Both the scale and color of this bright wallpaper fill the wall with an eye-stopping blast of color and movement. Right now the remaining three walls are “vanilla.” But the homeowners will soon paint those three walls a coordinating color – either a baby blue or a soft aqua, either color to be drawn from the accent colors in the wallpaper.

This wallpaper was prepasted, and was easy to hang. However, as with other products I’ve hung by this company, there were issues with the seams that I was not happy with.

The seams were not cut perfectly straight, so we ended up with what we call “gaps and overlaps.” In addition, some of the factory-cut edges left a tiny bit of the white selvedge on the edge. This meant that when one strip butted against the next strip of wallpaper, that tiny bit of white would show. Even if it’s “only” 1/32″ of an inch, it shows.

The misprinting went further than that. As you can see in the photo, some of the pattern matched perfectly at the top of the wall, but fell into a mis-match as we got further down the wall.
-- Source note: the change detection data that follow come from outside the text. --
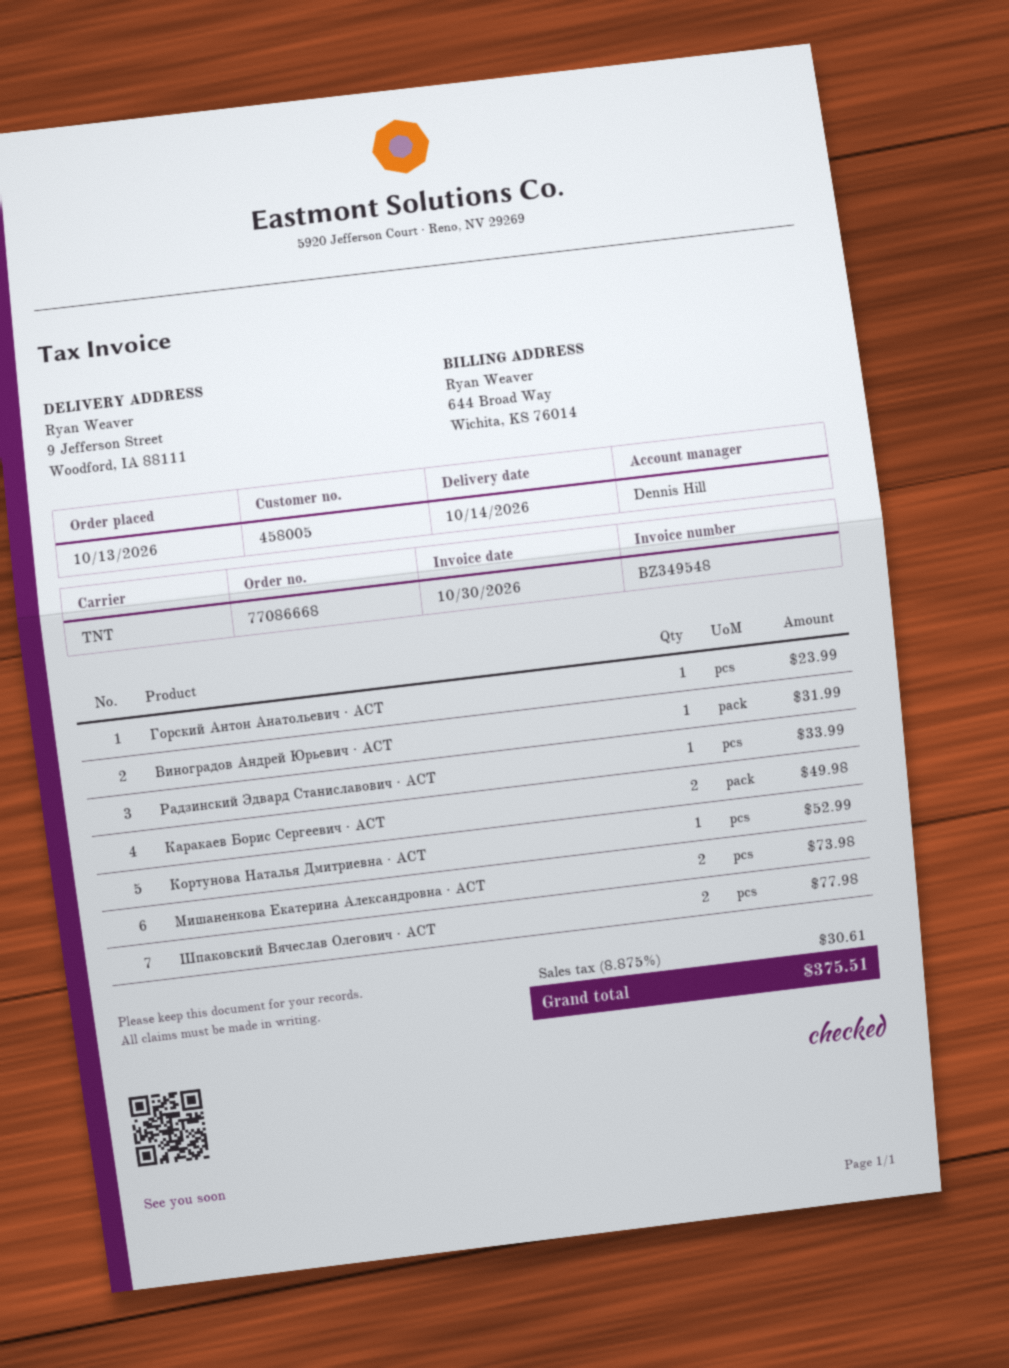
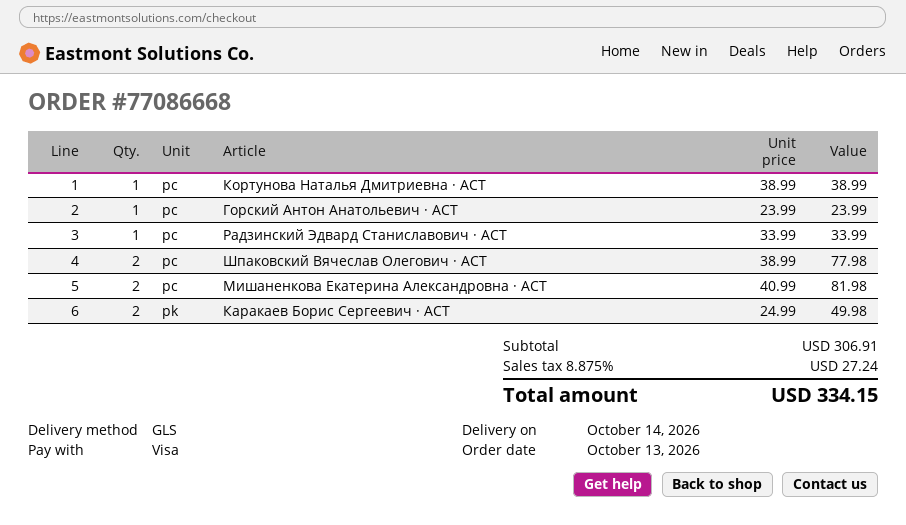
shipping method: TNT -> GLS
Виноградов Андрей Юрьевич · АСТ: 1 for 31.99 -> none
Кортунова Наталья Дмитриевна · АСТ: 1 for 52.99 -> 1 for 38.99
Мишаненкова Екатерина Александровна · АСТ: 2 for 73.98 -> 2 for 81.98
tax: 8.875% = 30.61 -> 8.875% = 27.24
total: 375.51 -> 334.15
To minimize this, I was able to use craft paint (kept in my truck) to cover up some of the gaps at the seams, and to disguise some of the pattern mismatches.

This wallpaper came in the form of a 6-panel mural, which has a less repetitive pattern than a standard wallpaper pattern. In the top photo, three of those panels are rolled up and waiting to be pasted and then taken to the wall.

The mural was bought from AneWall, an on-line company. I hung it on one accent wall of a nursery in the north Heights (Heights) neighborhood of Timber Grove.